• **TASK DESCRIPTION**: Transcribe the records below. Leave every word as it is.

• **PROVIDED ENTRIES**:
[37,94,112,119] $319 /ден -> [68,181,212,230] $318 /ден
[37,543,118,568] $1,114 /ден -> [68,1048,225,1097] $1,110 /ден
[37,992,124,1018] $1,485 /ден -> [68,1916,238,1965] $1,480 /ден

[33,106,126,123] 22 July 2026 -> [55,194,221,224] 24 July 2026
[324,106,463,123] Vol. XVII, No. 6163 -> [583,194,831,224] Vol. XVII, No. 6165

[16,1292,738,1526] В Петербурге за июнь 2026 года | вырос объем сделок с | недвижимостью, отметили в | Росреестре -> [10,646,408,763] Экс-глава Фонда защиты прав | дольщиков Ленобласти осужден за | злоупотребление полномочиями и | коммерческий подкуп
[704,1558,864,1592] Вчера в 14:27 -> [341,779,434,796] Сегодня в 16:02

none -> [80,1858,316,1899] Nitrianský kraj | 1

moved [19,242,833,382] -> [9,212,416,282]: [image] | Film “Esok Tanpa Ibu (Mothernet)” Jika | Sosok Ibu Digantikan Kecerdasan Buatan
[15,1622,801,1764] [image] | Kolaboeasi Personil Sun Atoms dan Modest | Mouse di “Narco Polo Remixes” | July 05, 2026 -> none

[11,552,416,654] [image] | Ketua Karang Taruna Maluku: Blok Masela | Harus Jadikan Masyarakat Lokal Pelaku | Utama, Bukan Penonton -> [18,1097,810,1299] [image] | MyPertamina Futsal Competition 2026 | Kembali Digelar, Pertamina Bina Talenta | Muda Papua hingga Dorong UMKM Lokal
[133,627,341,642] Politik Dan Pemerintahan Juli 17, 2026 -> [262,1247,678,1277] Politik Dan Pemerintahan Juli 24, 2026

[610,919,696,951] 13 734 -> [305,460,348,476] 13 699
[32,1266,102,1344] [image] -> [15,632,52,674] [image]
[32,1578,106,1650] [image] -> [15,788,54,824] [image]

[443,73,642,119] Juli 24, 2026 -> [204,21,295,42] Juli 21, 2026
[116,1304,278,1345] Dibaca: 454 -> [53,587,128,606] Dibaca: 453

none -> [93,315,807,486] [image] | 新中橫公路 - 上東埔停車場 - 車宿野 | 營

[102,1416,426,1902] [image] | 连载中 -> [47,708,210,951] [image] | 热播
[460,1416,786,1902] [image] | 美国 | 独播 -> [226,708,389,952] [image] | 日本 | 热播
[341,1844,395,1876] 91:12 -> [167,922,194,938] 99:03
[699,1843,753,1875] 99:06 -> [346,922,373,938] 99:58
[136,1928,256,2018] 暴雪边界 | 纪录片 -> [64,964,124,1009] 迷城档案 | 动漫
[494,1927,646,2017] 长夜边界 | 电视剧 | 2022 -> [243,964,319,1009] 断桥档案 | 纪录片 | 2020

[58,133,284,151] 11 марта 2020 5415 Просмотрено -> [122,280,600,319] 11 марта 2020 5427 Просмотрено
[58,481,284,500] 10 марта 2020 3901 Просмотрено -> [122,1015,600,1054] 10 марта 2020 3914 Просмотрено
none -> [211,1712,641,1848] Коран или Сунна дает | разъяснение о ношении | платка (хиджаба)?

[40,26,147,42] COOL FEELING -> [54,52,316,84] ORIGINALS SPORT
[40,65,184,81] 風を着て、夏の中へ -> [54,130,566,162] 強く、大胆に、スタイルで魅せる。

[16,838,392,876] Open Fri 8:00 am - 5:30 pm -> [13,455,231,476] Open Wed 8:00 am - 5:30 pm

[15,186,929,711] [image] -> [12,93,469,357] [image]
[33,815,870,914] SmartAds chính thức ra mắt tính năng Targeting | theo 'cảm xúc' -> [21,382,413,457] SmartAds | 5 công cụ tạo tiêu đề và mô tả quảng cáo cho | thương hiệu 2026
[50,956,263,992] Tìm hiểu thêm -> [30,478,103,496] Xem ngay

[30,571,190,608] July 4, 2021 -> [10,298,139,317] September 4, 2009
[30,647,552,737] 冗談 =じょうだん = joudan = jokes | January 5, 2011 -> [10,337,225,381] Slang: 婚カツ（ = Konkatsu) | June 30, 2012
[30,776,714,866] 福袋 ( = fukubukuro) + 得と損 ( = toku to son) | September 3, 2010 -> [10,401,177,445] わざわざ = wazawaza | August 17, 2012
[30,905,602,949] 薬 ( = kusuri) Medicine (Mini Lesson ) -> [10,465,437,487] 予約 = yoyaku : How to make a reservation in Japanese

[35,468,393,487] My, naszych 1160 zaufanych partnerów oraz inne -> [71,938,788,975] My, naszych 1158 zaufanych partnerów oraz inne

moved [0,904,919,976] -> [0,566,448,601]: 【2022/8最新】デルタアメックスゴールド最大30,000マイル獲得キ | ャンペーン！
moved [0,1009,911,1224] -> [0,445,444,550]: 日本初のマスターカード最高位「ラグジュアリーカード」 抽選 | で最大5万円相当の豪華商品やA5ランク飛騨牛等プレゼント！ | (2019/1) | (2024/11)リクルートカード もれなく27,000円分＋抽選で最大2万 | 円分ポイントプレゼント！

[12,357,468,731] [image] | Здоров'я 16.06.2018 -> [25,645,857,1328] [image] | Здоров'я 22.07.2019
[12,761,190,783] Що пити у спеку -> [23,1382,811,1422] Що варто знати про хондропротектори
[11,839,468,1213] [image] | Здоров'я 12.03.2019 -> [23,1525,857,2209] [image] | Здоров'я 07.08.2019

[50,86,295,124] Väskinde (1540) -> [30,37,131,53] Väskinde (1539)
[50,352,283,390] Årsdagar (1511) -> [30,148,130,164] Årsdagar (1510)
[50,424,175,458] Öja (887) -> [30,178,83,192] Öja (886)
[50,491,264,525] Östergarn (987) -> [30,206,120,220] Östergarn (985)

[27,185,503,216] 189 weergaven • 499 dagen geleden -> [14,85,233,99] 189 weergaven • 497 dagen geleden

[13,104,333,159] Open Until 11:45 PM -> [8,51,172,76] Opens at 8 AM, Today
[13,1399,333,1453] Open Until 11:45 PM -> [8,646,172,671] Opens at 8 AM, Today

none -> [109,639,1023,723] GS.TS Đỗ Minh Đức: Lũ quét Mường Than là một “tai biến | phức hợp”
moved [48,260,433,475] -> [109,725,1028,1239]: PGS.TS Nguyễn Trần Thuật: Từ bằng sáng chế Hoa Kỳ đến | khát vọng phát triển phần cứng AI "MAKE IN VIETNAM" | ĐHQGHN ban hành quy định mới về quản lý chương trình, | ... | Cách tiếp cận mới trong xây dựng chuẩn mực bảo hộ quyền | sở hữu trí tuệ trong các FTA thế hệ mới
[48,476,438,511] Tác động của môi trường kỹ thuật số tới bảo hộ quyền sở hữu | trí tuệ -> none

• **OUTPUT**:
[37,94,112,119] $319 /ден -> [68,181,212,230] $318 /ден
[37,543,118,568] $1,114 /ден -> [68,1048,225,1097] $1,110 /ден
[37,992,124,1018] $1,485 /ден -> [68,1916,238,1965] $1,480 /ден

[33,106,126,123] 22 July 2026 -> [55,194,221,224] 24 July 2026
[324,106,463,123] Vol. XVII, No. 6163 -> [583,194,831,224] Vol. XVII, No. 6165

[16,1292,738,1526] В Петербурге за июнь 2026 года | вырос объем сделок с | недвижимостью, отметили в | Росреестре -> [10,646,408,763] Экс-глава Фонда защиты прав | дольщиков Ленобласти осужден за | злоупотребление полномочиями и | коммерческий подкуп
[704,1558,864,1592] Вчера в 14:27 -> [341,779,434,796] Сегодня в 16:02

none -> [80,1858,316,1899] Nitrianský kraj | 1

moved [19,242,833,382] -> [9,212,416,282]: [image] | Film “Esok Tanpa Ibu (Mothernet)” Jika | Sosok Ibu Digantikan Kecerdasan Buatan
[15,1622,801,1764] [image] | Kolaboeasi Personil Sun Atoms dan Modest | Mouse di “Narco Polo Remixes” | July 05, 2026 -> none

[11,552,416,654] [image] | Ketua Karang Taruna Maluku: Blok Masela | Harus Jadikan Masyarakat Lokal Pelaku | Utama, Bukan Penonton -> [18,1097,810,1299] [image] | MyPertamina Futsal Competition 2026 | Kembali Digelar, Pertamina Bina Talenta | Muda Papua hingga Dorong UMKM Lokal
[133,627,341,642] Politik Dan Pemerintahan Juli 17, 2026 -> [262,1247,678,1277] Politik Dan Pemerintahan Juli 24, 2026

[610,919,696,951] 13 734 -> [305,460,348,476] 13 699
[32,1266,102,1344] [image] -> [15,632,52,674] [image]
[32,1578,106,1650] [image] -> [15,788,54,824] [image]

[443,73,642,119] Juli 24, 2026 -> [204,21,295,42] Juli 21, 2026
[116,1304,278,1345] Dibaca: 454 -> [53,587,128,606] Dibaca: 453

none -> [93,315,807,486] [image] | 新中橫公路 - 上東埔停車場 - 車宿野 | 營

[102,1416,426,1902] [image] | 连载中 -> [47,708,210,951] [image] | 热播
[460,1416,786,1902] [image] | 美国 | 独播 -> [226,708,389,952] [image] | 日本 | 热播
[341,1844,395,1876] 91:12 -> [167,922,194,938] 99:03
[699,1843,753,1875] 99:06 -> [346,922,373,938] 99:58
[136,1928,256,2018] 暴雪边界 | 纪录片 -> [64,964,124,1009] 迷城档案 | 动漫
[494,1927,646,2017] 长夜边界 | 电视剧 | 2022 -> [243,964,319,1009] 断桥档案 | 纪录片 | 2020

[58,133,284,151] 11 марта 2020 5415 Просмотрено -> [122,280,600,319] 11 марта 2020 5427 Просмотрено
[58,481,284,500] 10 марта 2020 3901 Просмотрено -> [122,1015,600,1054] 10 марта 2020 3914 Просмотрено
none -> [211,1712,641,1848] Коран или Сунна дает | разъяснение о ношении | платка (хиджаба)?

[40,26,147,42] COOL FEELING -> [54,52,316,84] ORIGINALS SPORT
[40,65,184,81] 風を着て、夏の中へ -> [54,130,566,162] 強く、大胆に、スタイルで魅せる。

[16,838,392,876] Open Fri 8:00 am - 5:30 pm -> [13,455,231,476] Open Wed 8:00 am - 5:30 pm

[15,186,929,711] [image] -> [12,93,469,357] [image]
[33,815,870,914] SmartAds chính thức ra mắt tính năng Targeting | theo 'cảm xúc' -> [21,382,413,457] SmartAds | 5 công cụ tạo tiêu đề và mô tả quảng cáo cho | thương hiệu 2026
[50,956,263,992] Tìm hiểu thêm -> [30,478,103,496] Xem ngay

[30,571,190,608] July 4, 2021 -> [10,298,139,317] September 4, 2009
[30,647,552,737] 冗談 =じょうだん = joudan = jokes | January 5, 2011 -> [10,337,225,381] Slang: 婚カツ（ = Konkatsu) | June 30, 2012
[30,776,714,866] 福袋 ( = fukubukuro) + 得と損 ( = toku to son) | September 3, 2010 -> [10,401,177,445] わざわざ = wazawaza | August 17, 2012
[30,905,602,949] 薬 ( = kusuri) Medicine (Mini Lesson ) -> [10,465,437,487] 予約 = yoyaku : How to make a reservation in Japanese

[35,468,393,487] My, naszych 1160 zaufanych partnerów oraz inne -> [71,938,788,975] My, naszych 1158 zaufanych partnerów oraz inne

moved [0,904,919,976] -> [0,566,448,601]: 【2022/8最新】デルタアメックスゴールド最大30,000マイル獲得キ | ャンペーン！
moved [0,1009,911,1224] -> [0,445,444,550]: 日本初のマスターカード最高位「ラグジュアリーカード」 抽選 | で最大5万円相当の豪華商品やA5ランク飛騨牛等プレゼント！ | (2019/1) | (2024/11)リクルートカード もれなく27,000円分＋抽選で最大2万 | 円分ポイントプレゼント！

[12,357,468,731] [image] | Здоров'я 16.06.2018 -> [25,645,857,1328] [image] | Здоров'я 22.07.2019
[12,761,190,783] Що пити у спеку -> [23,1382,811,1422] Що варто знати про хондропротектори
[11,839,468,1213] [image] | Здоров'я 12.03.2019 -> [23,1525,857,2209] [image] | Здоров'я 07.08.2019

[50,86,295,124] Väskinde (1540) -> [30,37,131,53] Väskinde (1539)
[50,352,283,390] Årsdagar (1511) -> [30,148,130,164] Årsdagar (1510)
[50,424,175,458] Öja (887) -> [30,178,83,192] Öja (886)
[50,491,264,525] Östergarn (987) -> [30,206,120,220] Östergarn (985)

[27,185,503,216] 189 weergaven • 499 dagen geleden -> [14,85,233,99] 189 weergaven • 497 dagen geleden

[13,104,333,159] Open Until 11:45 PM -> [8,51,172,76] Opens at 8 AM, Today
[13,1399,333,1453] Open Until 11:45 PM -> [8,646,172,671] Opens at 8 AM, Today

none -> [109,639,1023,723] GS.TS Đỗ Minh Đức: Lũ quét Mường Than là một “tai biến | phức hợp”
moved [48,260,433,475] -> [109,725,1028,1239]: PGS.TS Nguyễn Trần Thuật: Từ bằng sáng chế Hoa Kỳ đến | khát vọng phát triển phần cứng AI "MAKE IN VIETNAM" | ĐHQGHN ban hành quy định mới về quản lý chương trình, | ... | Cách tiếp cận mới trong xây dựng chuẩn mực bảo hộ quyền | sở hữu trí tuệ trong các FTA thế hệ mới
[48,476,438,511] Tác động của môi trường kỹ thuật số tới bảo hộ quyền sở hữu | trí tuệ -> none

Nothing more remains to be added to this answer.